Start of Block

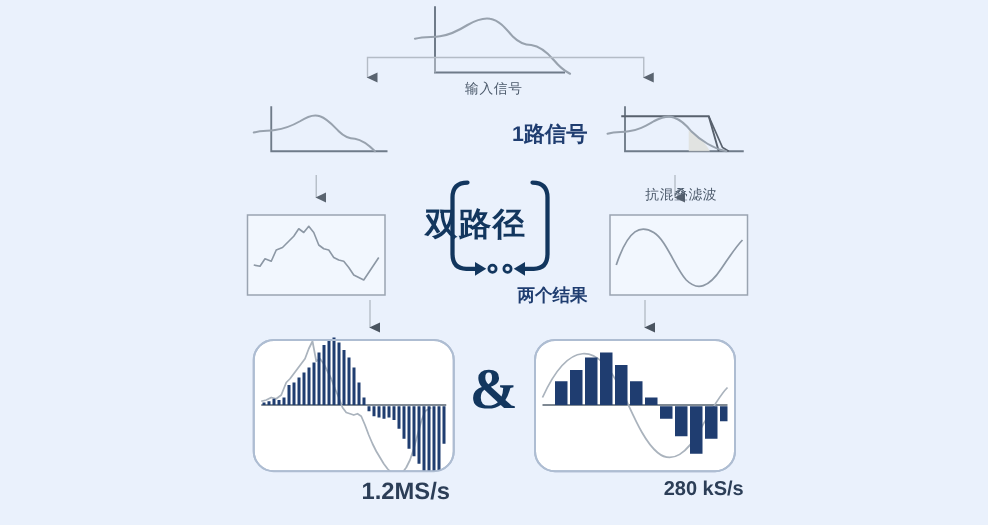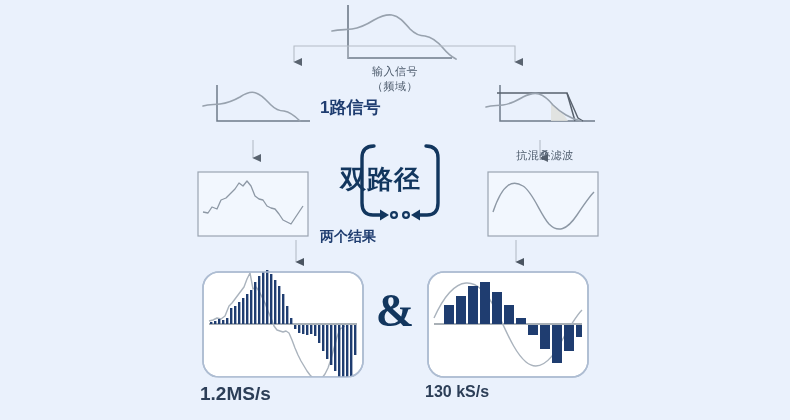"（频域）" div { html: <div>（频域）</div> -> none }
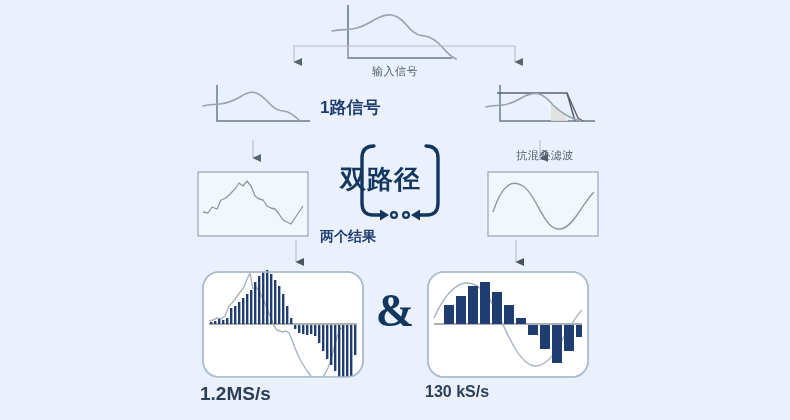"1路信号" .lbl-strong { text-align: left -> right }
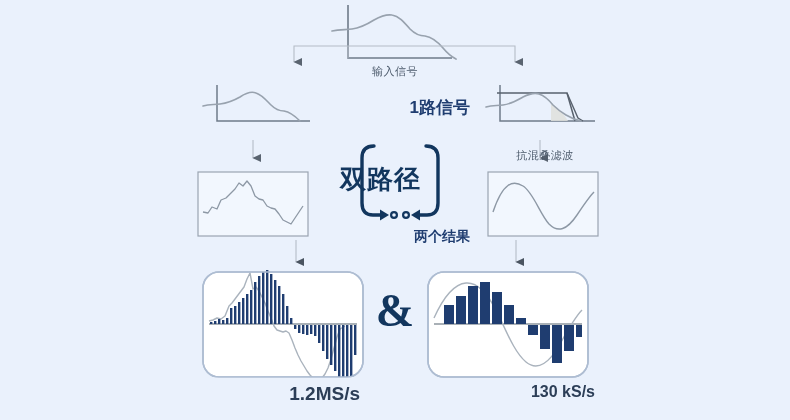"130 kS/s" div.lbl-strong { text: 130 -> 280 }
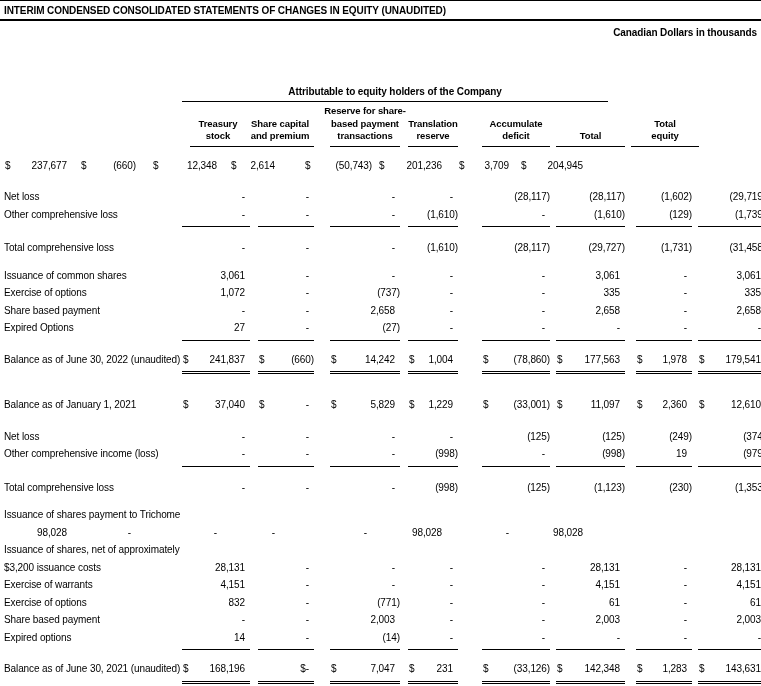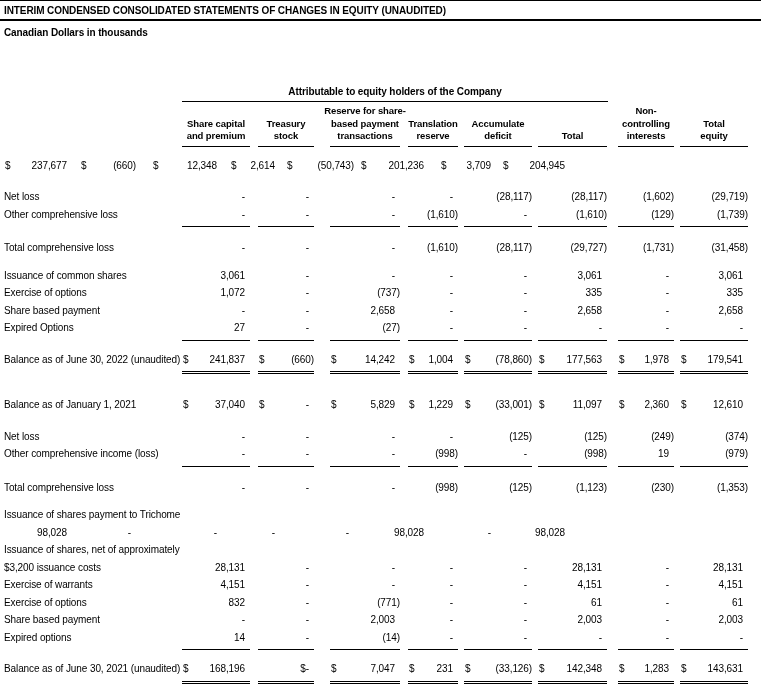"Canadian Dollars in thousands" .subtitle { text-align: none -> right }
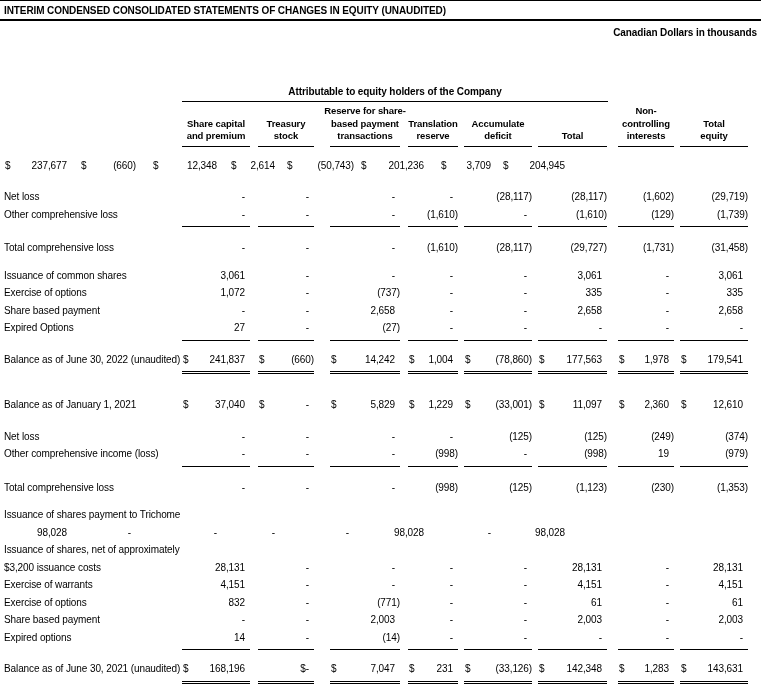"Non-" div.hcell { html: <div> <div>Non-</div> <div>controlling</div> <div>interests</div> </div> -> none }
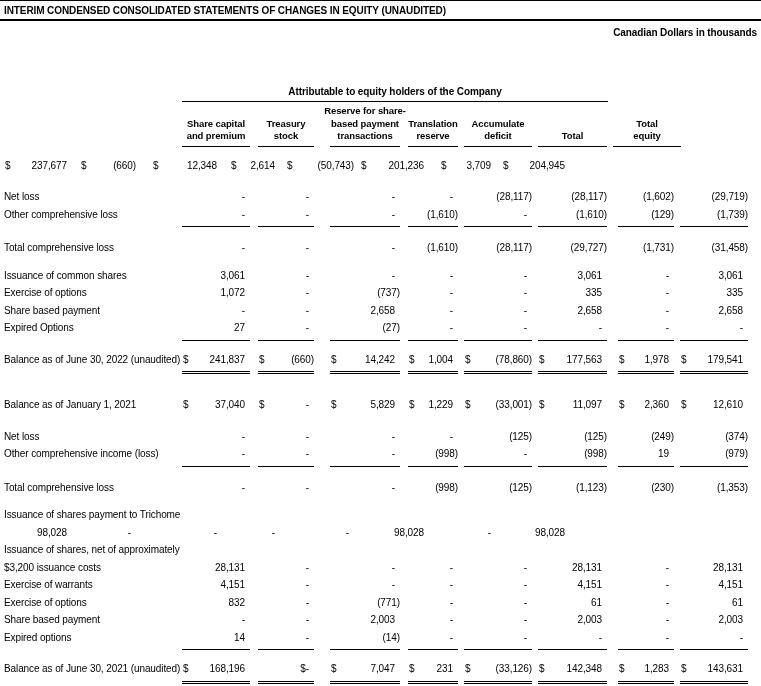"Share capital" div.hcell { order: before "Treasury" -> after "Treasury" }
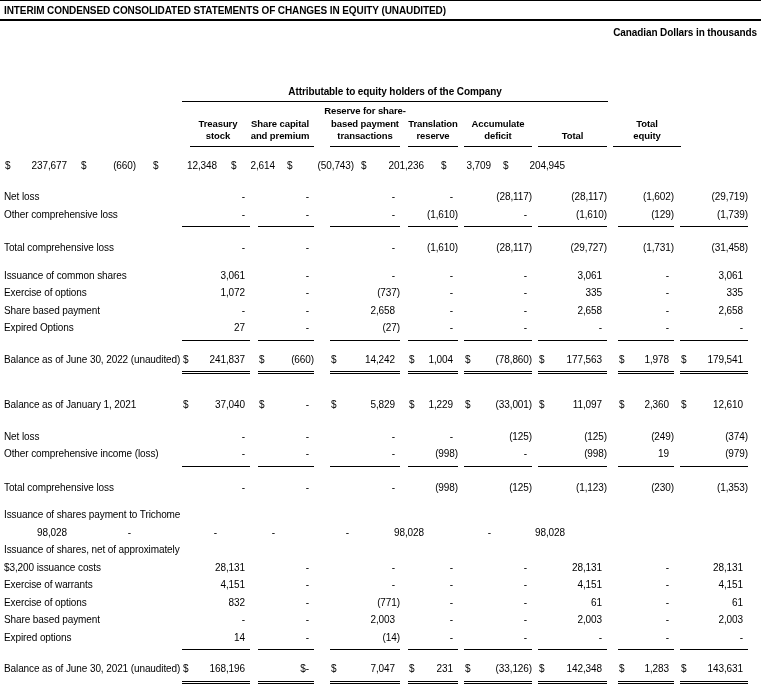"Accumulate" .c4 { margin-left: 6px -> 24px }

End of Block

The lines from the one containing "text-align: none ->" to the last line of the records, both included: print exactly those and nothing else, leaving out any pictures.

"Canadian Dollars in thousands" .subtitle { text-align: none -> right }
"Non-" div.hcell { html: <div> <div>Non-</div> <div>controlling</div> <div>interests</div> </div> -> none }
"Share capital" div.hcell { order: before "Treasury" -> after "Treasury" }
"Accumulate" .c4 { margin-left: 6px -> 24px }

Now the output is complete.